February 14th is a day marked in every angsty teenage girl’s calendar, covered in little red hearts that were doodled during math class. Valentine’s day is coming up, kids, and for those of you who don’t have anyone to share it with, and consequently, condemn the holiday, you are not alone. Out of 20 MHS students, 25% of them said they hated Valentine’s Day, 50% said they felt indifferent about the holiday, and only 25% claimed to actually enjoy it.
There is more than one reason to hate V-Day, spite being only one of them. The commercialized holiday has been advertised since the New Year. Heart shaped chocolates and fuzzy teddy bears are put on display in every storefront, only to be bought at the last minute (if at all) and put on a back shelf at a discount price as soon as February 15th rolls around.
I didn’t always view Valentine’s Day as Satan’s birthday. In fact, I used to really enjoy it… when I was seven.

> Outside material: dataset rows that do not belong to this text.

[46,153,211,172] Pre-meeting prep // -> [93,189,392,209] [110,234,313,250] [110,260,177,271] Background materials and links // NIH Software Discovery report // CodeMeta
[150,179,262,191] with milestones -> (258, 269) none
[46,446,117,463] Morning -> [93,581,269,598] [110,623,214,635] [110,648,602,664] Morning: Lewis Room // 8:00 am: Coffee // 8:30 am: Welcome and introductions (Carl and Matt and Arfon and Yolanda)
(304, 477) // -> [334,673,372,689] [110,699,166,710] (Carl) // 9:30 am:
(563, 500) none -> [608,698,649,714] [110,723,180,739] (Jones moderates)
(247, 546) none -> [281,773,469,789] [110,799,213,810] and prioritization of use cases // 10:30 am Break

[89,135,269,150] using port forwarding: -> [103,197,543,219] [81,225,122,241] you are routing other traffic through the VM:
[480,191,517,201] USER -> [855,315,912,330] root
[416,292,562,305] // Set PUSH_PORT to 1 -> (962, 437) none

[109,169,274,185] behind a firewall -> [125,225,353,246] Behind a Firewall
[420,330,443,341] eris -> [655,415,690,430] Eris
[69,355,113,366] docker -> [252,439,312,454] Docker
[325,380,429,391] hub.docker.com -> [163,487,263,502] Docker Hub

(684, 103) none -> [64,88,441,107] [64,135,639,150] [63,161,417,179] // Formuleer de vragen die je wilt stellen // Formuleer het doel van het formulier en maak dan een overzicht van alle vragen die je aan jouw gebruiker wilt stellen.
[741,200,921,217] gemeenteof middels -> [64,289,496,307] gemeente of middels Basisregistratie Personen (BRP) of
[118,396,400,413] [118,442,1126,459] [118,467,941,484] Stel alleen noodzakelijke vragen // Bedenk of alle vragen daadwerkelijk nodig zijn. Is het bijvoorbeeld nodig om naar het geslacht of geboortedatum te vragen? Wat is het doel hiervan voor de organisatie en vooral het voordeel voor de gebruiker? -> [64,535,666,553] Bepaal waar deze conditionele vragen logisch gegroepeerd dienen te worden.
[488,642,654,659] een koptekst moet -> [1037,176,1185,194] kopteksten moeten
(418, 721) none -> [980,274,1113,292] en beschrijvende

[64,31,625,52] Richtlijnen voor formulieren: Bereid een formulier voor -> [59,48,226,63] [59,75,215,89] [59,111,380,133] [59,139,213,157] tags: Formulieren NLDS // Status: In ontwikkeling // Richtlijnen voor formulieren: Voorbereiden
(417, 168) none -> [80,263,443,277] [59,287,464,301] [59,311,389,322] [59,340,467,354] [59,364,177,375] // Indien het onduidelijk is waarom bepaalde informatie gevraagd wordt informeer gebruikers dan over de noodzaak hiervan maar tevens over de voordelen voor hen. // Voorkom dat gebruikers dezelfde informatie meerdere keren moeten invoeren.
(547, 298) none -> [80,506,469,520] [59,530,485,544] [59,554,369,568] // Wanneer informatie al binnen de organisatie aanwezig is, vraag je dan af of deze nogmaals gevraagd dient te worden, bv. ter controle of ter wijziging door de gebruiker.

Every first grader looks forward to making construction paper hearts with phrases like “Happy heart day!” and “I dig you!” to give to their classmates before overdosing on Hershey kisses and sweethearts. I however, have been sick on every Valentine’s Day since the first grade when I cried because I thought my handsome, pre-pubescent crush wouldn’t receive my heartfelt V-Day card pouring my soul out to him in the 5-word phrase “you’re out of this world!” If you do find yourself struck by Cupid’s arrow this Thursday, congratulations! Please keep the PDA to a minimum.